Enrichment Activities, For Coaches and Teachers, For Kids

Keep the Fun of Round Robin #3 Going with our “Librarians on Ladders” Extension

During Round Robin 3, we challenged our Triathletes to brainstorm new meanings for familiar acronyms. There is only 10 minutes allowed for any Mind Sprint, so we could only offer a few phrases during the challenge. As you get ready for the Regional competition on March 9, we wanted to offer another chance to play this game, as well as some ways to interact with acronyms that we couldn’t do in the short time within a Mind Sprint.

Objective: To use divergent thinking even when seeing familiar patterns.

Conducting the enrichment: An activity for one or more people. Parents and coaches can play along with the students, so don’t be shy! You will also need some way to record your answers.
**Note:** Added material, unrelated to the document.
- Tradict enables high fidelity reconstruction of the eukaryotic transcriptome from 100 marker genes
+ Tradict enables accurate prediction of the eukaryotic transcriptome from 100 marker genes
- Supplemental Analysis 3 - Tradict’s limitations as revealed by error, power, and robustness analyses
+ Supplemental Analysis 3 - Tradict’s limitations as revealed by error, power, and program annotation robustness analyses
An acronym is a series of letters that represent a phrase. Your challenge will be to brainstorm acronyms we use in our daily lives, then come up with new phrases to fit them.

Part 1

Take out some scratch paper and a writing utensil. You could use a word processor if you don’t have any paper, but we recommend writing by hand for brainstorming to help engage your brain on a more tactile level.
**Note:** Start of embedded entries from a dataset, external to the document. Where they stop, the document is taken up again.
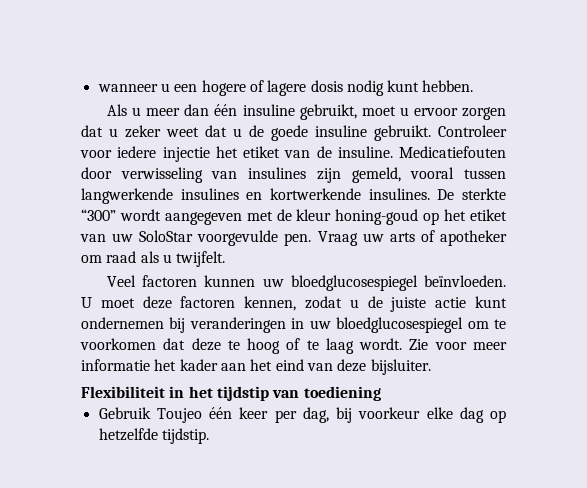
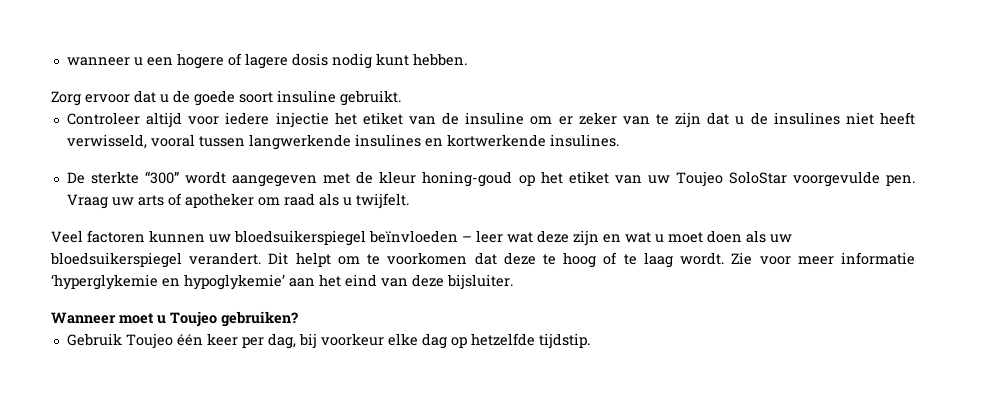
- Als u meer dan één insuline gebruikt, moet u ervoor zorgen dat u zeker weet dat u de goede insuline gebruikt. Controleer voor iedere injectie het etiket van de insuline. Medicatiefouten door verwisseling van insulines zijn gemeld, vooral tussen langwerkende insulines en kortwerkende insulines. De sterkte “300” wordt aangegeven met de kleur honing-goud op het etiket van uw SoloStar voorgevulde pen.
+ Zorg ervoor dat u de goede soort insuline gebruikt.
+ Controleer altijd voor iedere injectie het etiket van de insuline om er zeker van te zijn dat u de insulines niet heeft verwisseld, vooral tussen langwerkende insulines en kortwerkende insulines.
+ De sterkte “300” wordt aangegeven met de kleur honing-goud op het etiket van uw Toujeo SoloStar voorgevulde pen.
- Veel factoren kunnen uw bloedglucosespiegel beïnvloeden. U moet deze factoren kennen, zodat u de juiste actie kunt ondernemen bij veranderingen in uw bloedglucosespiegel om te voorkomen dat deze te hoog of te laag wordt.
+ Veel factoren kunnen uw bloedsuikerspiegel beïnvloeden – leer wat deze zijn en wat u moet doen als uw bloedsuikerspiegel verandert. Dit helpt om te voorkomen dat deze te hoog of te laag wordt.
- Zie voor meer informatie het kader aan het eind van deze bijsluiter.
+ Zie voor meer informatie ‘hyperglykemie en hypoglykemie’ aan het eind van deze bijsluiter.
- Flexibiliteit in het tijdstip van toediening
+ Wanneer moet u Toujeo gebruiken?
Divide your paper into four parts, and label each section 2-5. In these areas, you will record acronyms with the corresponding number of letters. If you think of any that are six letters or longer, record them in the “5” section.
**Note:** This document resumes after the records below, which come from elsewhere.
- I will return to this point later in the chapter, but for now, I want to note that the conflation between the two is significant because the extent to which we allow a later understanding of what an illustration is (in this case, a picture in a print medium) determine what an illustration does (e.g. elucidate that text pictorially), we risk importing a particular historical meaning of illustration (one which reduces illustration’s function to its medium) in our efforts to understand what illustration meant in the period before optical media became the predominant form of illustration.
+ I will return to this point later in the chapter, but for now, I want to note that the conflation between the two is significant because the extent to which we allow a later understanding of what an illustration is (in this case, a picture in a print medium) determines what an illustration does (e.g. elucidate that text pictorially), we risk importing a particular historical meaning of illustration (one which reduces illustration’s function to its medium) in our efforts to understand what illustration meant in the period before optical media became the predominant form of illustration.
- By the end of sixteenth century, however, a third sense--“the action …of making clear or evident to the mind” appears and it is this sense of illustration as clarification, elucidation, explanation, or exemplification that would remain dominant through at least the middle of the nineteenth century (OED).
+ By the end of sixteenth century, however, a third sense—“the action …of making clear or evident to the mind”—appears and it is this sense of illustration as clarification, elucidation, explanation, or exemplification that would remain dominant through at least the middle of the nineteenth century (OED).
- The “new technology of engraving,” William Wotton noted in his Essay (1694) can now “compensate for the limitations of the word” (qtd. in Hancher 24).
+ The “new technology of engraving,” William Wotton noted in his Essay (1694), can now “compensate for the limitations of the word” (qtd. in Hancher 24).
Set a timer for two minutes. When your time begins, record as many acronyms as you can, and put them into the different sections of your page. Try to think of at least one acronym for each of your numbered sections. You will use these acronyms for Part 2.

If you are doing this activity with multiple students, you can make it a friendly competition. After the time is up, compare your lists, and award 2 points for each 2-letter answer, 3 points for each 3-letter answer, etc. When the scores are compiled, take a look at the different techniques other students used for getting their scores. Were there any strategies that people used to generate more words that others could use in the future? Did it matter how long the words really were? Or was quantity of answers vs. quantity of letters a better strategy?

Part 2

Once you have a list of acronyms, it’s time for a new piece of paper. Your next task will be to take this list and brainstorm new phrases that fit the pattern of letters.

Acronyms are usually made up of the first letters in each word of the phrase, but sometimes little words are left out, such as when the United States of America is abbreviated as USA. You may include linking words in your answers that hold the phrase together but don’t use up a letter. Take a moment to add the phrases for each of your acronyms to your list. If you aren’t certain exactly what it stands for, double check on the internet or ask the other students who are playing the game to reach a consensus.

To make things a little more challenging, there is one condition of your new acronyms. You may not use any of the words in the original phrase in your answers. So for LOL, you couldn’t use the words “laugh,” “out,” or “loud,” but you could say Librarians On Ladders or Leather Over Lace.

If you are playing alone, set a new timer for 30 seconds. Choose any acronym from your list, and use the 30 seconds to come up with new phrases. Longer phrases offer a bigger challenge, so you may want to start with 2- or 3-letter acronyms to begin. Repeat the process at least five times with different acronyms. After you’ve done a few shorter words, move on to longer ones.

If you are playing as a group, you could follow the instructions above and compare your answers. Alternatively, you could take turns using acronyms from each other’s lists and do the brainstorming as a group. It can be really fun to do this as a verbal activity rather than keeping it all on paper, but you may also want to assign one person to record all of the different answers.

Just for Fun

Choose one of more of your favorite new phrases and create an illustration or logo to go along with it.

If you want to share your lists, experiences, or illustrations, we’d love to post them here on the website! You can email your material to Alison@USAcademicTriathlon.com.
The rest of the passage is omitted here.